*Try it*. For the data below, give the number of lines in which "family" occurs. Include nothing besides that number.

START Available data

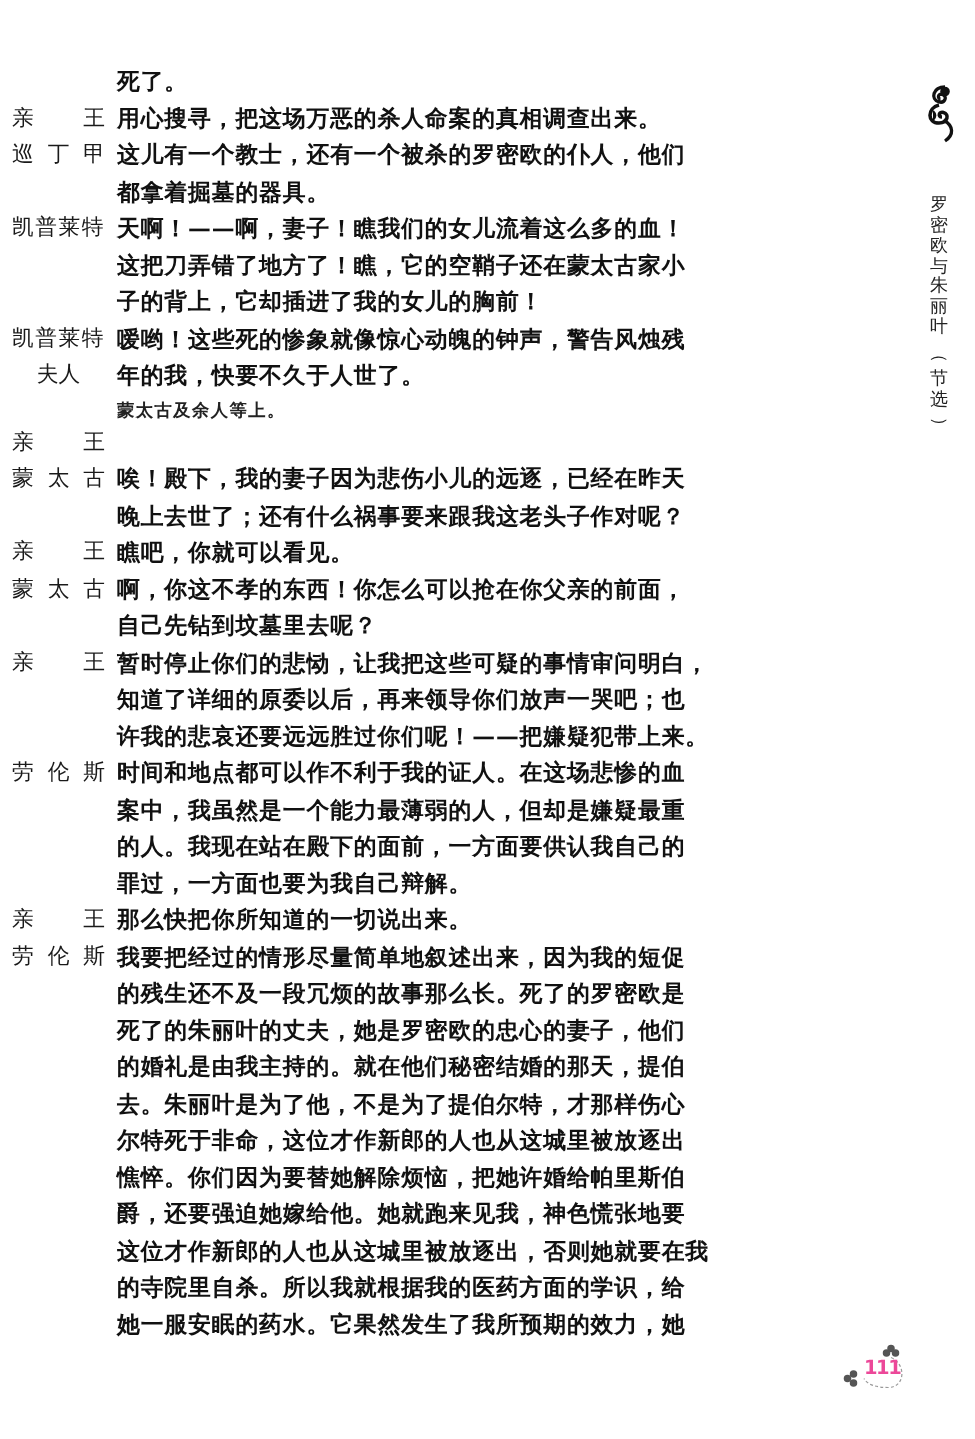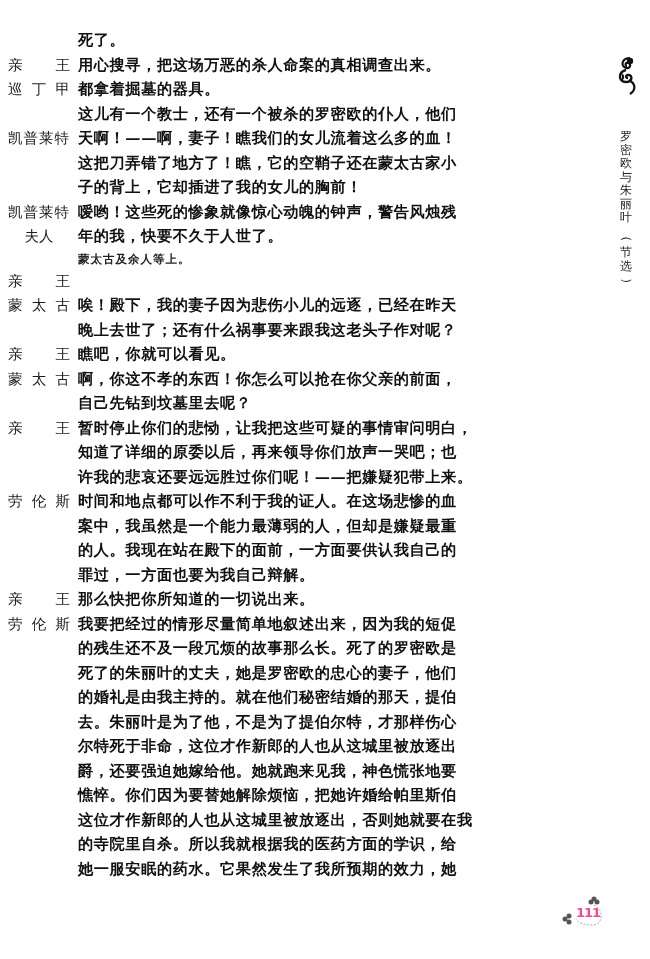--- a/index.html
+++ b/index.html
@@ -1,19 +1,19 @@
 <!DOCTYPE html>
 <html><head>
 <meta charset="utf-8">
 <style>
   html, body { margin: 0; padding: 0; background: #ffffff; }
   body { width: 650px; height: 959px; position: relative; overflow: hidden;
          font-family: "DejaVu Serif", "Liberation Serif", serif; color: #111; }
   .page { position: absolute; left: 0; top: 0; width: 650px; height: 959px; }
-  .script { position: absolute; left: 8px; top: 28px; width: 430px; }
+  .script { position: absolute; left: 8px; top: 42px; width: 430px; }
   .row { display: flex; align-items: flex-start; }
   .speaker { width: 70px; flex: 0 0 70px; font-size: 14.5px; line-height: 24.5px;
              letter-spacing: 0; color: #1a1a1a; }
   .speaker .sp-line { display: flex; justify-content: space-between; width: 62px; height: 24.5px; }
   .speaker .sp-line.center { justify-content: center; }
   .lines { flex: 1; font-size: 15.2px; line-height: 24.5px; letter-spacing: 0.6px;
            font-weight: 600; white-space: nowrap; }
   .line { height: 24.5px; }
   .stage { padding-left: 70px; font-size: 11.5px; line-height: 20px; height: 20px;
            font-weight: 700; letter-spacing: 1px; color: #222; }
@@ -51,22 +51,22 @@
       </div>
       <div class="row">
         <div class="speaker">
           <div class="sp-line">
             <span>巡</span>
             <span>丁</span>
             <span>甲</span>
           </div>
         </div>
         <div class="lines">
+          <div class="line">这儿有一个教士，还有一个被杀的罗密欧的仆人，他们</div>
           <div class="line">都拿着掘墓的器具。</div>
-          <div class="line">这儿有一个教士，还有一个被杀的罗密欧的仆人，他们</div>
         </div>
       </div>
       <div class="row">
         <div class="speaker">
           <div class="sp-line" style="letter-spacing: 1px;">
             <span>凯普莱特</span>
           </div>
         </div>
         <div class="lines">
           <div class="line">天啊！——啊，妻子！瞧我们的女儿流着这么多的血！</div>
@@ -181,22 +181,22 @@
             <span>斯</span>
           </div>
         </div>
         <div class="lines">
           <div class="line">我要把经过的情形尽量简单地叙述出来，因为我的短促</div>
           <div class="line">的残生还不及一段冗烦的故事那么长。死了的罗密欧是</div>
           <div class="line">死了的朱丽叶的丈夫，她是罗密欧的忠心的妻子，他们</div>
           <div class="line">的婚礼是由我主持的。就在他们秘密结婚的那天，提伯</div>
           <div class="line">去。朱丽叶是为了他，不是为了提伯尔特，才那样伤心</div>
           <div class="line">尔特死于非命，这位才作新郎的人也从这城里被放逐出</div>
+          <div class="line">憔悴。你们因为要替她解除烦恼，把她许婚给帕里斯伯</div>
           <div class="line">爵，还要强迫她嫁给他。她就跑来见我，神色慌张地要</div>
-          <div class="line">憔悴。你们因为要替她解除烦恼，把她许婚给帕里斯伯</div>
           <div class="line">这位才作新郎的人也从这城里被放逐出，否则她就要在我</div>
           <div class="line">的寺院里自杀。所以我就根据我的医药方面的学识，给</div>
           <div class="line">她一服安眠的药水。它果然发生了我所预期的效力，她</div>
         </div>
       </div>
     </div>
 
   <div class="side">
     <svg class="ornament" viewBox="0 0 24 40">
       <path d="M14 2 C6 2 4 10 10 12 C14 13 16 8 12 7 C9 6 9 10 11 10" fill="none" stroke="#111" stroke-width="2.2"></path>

END Available data
START Available data

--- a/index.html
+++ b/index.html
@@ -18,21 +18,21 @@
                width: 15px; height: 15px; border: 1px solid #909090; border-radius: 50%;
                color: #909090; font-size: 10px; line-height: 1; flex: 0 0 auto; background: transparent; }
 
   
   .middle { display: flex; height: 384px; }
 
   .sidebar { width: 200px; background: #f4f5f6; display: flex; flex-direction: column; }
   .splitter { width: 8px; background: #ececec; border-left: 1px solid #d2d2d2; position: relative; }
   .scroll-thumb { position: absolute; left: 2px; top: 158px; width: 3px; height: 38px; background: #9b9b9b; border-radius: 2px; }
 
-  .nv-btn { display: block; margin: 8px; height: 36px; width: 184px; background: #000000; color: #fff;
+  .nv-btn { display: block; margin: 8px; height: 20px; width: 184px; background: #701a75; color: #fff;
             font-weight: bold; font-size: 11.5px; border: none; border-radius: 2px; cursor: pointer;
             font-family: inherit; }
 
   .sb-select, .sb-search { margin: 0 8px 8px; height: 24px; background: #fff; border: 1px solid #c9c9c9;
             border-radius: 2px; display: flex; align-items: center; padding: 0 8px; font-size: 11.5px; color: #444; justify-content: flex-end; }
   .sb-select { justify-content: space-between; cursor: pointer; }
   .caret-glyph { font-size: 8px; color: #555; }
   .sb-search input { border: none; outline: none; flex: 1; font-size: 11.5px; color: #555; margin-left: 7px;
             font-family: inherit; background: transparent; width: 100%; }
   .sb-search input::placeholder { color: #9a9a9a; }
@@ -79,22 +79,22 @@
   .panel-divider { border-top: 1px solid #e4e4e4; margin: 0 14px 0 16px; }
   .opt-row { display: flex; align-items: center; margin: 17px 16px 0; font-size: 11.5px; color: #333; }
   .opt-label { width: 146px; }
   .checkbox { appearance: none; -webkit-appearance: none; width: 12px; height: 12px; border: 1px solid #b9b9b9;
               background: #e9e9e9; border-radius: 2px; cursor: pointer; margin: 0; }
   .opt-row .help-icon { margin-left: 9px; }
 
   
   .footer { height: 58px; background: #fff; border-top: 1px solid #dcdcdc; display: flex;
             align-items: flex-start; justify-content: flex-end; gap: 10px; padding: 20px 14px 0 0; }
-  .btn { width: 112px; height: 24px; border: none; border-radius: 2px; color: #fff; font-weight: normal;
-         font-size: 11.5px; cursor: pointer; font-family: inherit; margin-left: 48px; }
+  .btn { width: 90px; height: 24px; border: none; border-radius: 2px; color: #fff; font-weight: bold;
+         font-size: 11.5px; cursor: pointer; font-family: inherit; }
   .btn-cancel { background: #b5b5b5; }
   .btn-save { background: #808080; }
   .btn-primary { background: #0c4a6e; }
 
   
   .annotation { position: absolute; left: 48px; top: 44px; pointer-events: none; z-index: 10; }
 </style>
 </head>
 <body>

END Available data

*Answer section*. 5